Problem requirements :: From the entries below, copy out all lines holding "color".

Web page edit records
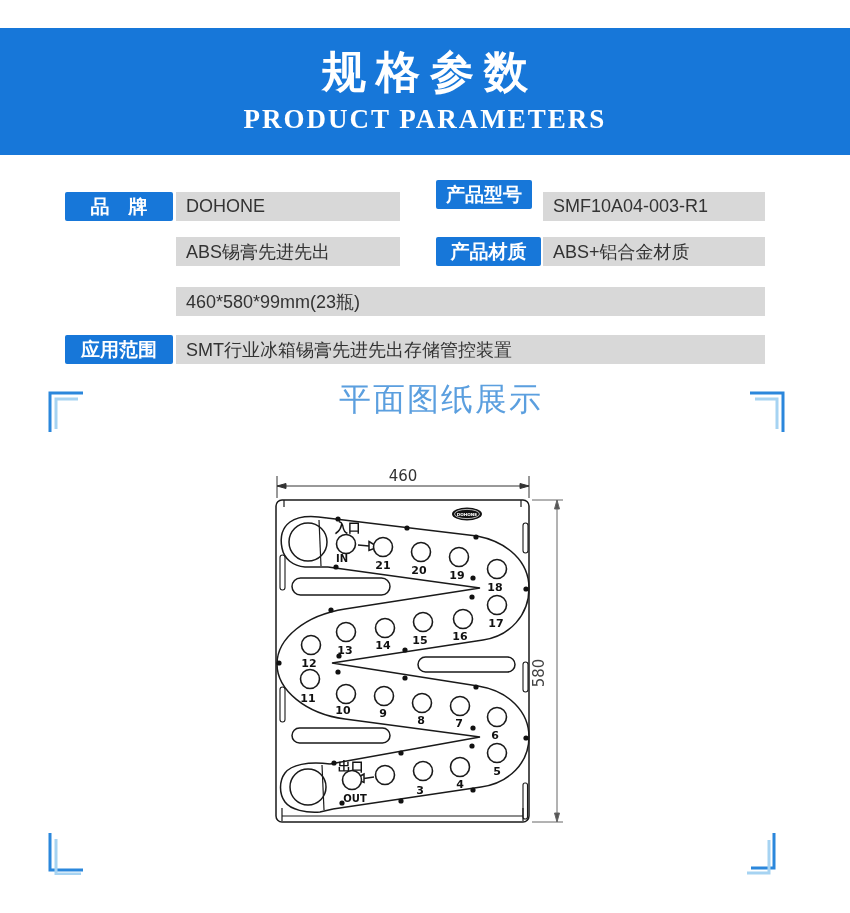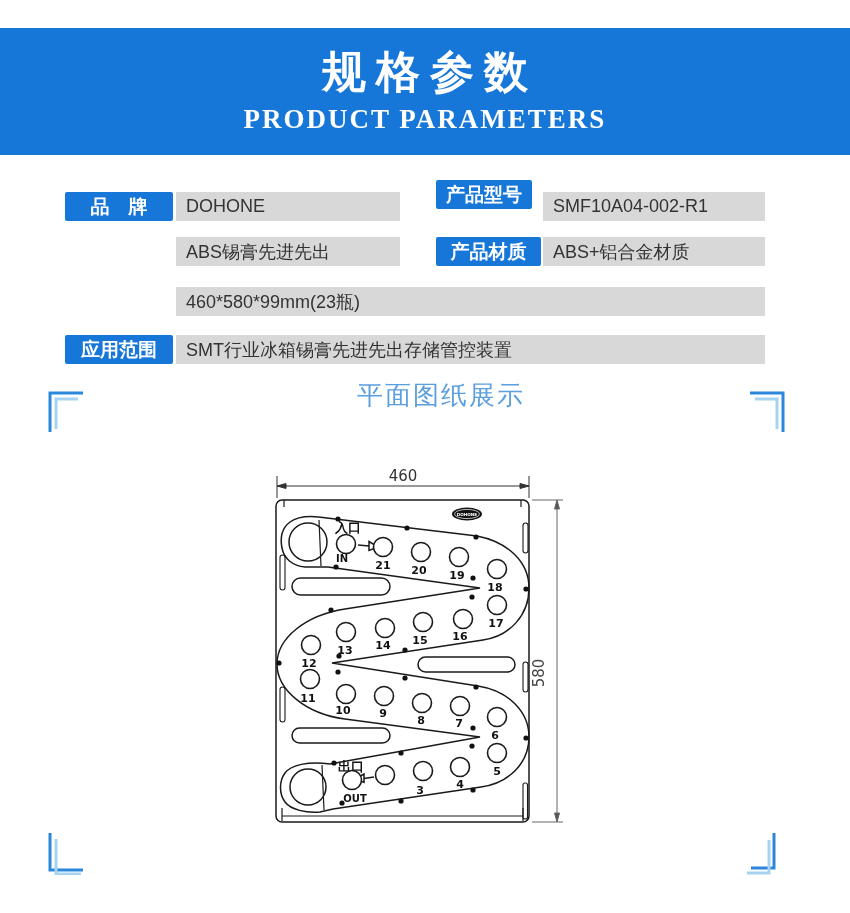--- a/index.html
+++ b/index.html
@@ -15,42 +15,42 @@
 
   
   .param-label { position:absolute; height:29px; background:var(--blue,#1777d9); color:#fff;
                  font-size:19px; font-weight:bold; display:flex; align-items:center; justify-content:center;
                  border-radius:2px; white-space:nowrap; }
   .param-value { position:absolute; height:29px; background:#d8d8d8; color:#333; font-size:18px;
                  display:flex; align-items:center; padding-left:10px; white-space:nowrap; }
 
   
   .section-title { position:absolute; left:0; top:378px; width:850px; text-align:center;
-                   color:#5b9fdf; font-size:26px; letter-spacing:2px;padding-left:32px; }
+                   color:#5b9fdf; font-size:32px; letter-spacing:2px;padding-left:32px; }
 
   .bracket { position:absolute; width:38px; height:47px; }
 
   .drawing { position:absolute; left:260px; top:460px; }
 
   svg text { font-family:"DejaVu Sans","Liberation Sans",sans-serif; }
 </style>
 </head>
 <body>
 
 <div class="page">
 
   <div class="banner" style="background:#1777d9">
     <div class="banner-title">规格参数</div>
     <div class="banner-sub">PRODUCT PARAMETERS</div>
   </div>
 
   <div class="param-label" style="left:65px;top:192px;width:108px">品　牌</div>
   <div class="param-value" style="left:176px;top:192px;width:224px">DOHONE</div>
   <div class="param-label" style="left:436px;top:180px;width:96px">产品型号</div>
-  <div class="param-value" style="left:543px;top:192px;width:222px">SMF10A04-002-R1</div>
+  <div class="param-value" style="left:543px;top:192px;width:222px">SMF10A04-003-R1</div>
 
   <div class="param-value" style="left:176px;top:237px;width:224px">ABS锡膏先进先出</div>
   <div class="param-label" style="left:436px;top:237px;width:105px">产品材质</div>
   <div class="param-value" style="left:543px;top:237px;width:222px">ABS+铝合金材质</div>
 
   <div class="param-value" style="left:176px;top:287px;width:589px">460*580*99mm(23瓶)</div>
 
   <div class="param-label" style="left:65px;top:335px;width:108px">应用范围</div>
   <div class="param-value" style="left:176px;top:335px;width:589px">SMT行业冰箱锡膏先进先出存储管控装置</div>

==

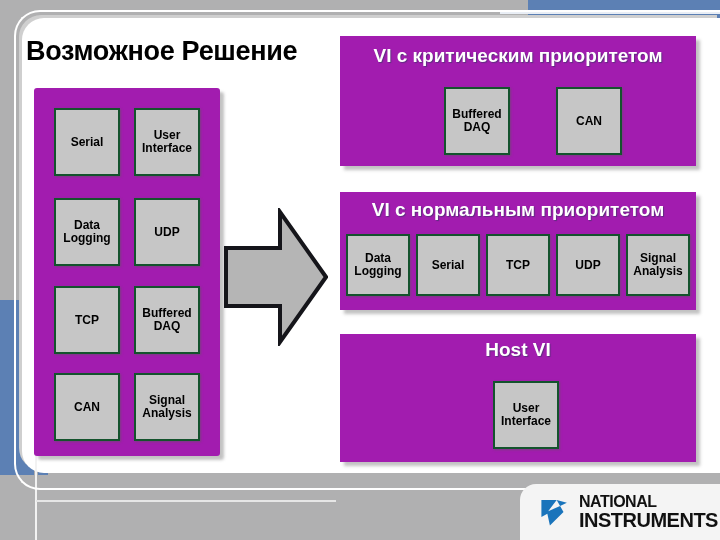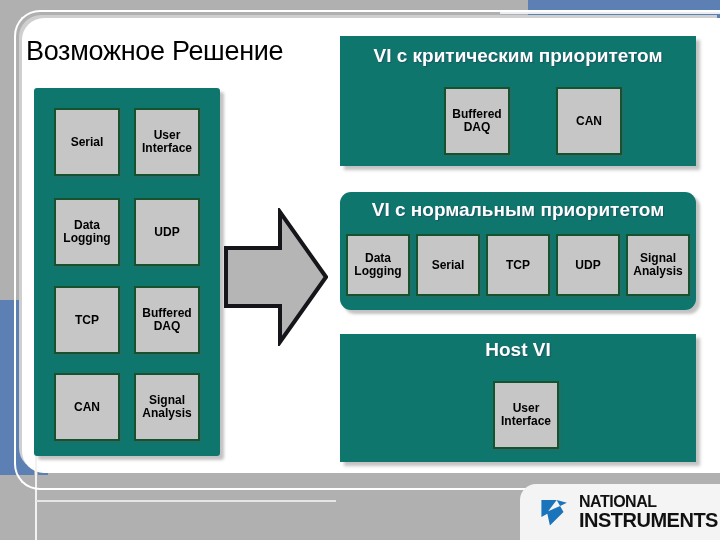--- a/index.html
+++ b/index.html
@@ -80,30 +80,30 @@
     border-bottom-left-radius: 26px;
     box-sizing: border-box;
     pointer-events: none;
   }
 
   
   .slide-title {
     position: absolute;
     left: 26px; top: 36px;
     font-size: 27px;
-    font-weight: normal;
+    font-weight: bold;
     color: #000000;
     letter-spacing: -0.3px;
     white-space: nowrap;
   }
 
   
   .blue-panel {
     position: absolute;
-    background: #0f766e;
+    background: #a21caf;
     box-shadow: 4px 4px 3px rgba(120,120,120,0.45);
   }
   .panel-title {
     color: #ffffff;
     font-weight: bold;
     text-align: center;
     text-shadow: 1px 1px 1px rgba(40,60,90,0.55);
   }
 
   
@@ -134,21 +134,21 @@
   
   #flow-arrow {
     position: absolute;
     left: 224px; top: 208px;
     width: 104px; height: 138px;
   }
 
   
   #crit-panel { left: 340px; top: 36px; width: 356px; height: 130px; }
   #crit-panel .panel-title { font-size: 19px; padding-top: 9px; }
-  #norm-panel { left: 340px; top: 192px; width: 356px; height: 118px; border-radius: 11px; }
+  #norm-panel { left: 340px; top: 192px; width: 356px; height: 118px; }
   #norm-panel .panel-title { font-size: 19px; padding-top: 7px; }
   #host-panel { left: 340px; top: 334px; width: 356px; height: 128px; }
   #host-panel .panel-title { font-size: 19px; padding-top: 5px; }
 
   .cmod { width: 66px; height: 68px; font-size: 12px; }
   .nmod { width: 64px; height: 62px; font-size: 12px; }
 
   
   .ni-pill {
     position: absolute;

Task result ::
   .param-label { position:absolute; height:29px; background:var(--blue,#1777d9); color:#fff;
   .param-value { position:absolute; height:29px; background:#d8d8d8; color:#333; font-size:18px;
-                   color:#5b9fdf; font-size:26px; letter-spacing:2px;padding-left:32px; }
+                   color:#5b9fdf; font-size:32px; letter-spacing:2px;padding-left:32px; }
     color: #000000;
     color: #ffffff;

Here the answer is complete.